[Dataset excerpts]
########

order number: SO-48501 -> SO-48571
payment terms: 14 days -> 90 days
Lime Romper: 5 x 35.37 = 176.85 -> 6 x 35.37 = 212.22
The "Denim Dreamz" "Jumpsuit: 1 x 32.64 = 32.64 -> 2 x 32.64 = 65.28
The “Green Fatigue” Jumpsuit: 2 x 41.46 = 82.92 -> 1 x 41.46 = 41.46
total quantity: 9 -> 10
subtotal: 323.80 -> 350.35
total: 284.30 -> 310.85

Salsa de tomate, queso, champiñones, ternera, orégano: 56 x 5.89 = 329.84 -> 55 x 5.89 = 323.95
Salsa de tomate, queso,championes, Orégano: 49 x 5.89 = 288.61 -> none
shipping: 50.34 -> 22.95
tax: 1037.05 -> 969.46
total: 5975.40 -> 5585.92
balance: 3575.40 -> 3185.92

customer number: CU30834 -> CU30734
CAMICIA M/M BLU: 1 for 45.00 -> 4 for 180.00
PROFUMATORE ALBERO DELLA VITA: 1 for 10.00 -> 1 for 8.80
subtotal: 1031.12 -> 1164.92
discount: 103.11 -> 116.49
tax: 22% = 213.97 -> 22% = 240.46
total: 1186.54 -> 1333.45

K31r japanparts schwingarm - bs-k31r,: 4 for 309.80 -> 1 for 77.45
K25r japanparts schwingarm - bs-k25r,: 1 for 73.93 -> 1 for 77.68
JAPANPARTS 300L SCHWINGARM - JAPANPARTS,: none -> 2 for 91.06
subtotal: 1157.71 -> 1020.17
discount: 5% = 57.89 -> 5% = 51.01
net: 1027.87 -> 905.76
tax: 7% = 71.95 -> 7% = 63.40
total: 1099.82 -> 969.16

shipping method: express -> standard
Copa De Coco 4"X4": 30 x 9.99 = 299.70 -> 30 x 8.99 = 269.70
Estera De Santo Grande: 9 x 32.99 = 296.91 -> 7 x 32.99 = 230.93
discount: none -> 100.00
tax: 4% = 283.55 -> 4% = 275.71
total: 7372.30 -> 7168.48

########

## WHAT THE TASK ASKS
Find "tax: 7% = 71.95 -> 7% = 63.40" in the records above. Repeat its line and every later line exactly, through the last one.

## SOLUTION TO THE PROBLEM
tax: 7% = 71.95 -> 7% = 63.40
total: 1099.82 -> 969.16

shipping method: express -> standard
Copa De Coco 4"X4": 30 x 9.99 = 299.70 -> 30 x 8.99 = 269.70
Estera De Santo Grande: 9 x 32.99 = 296.91 -> 7 x 32.99 = 230.93
discount: none -> 100.00
tax: 4% = 283.55 -> 4% = 275.71
total: 7372.30 -> 7168.48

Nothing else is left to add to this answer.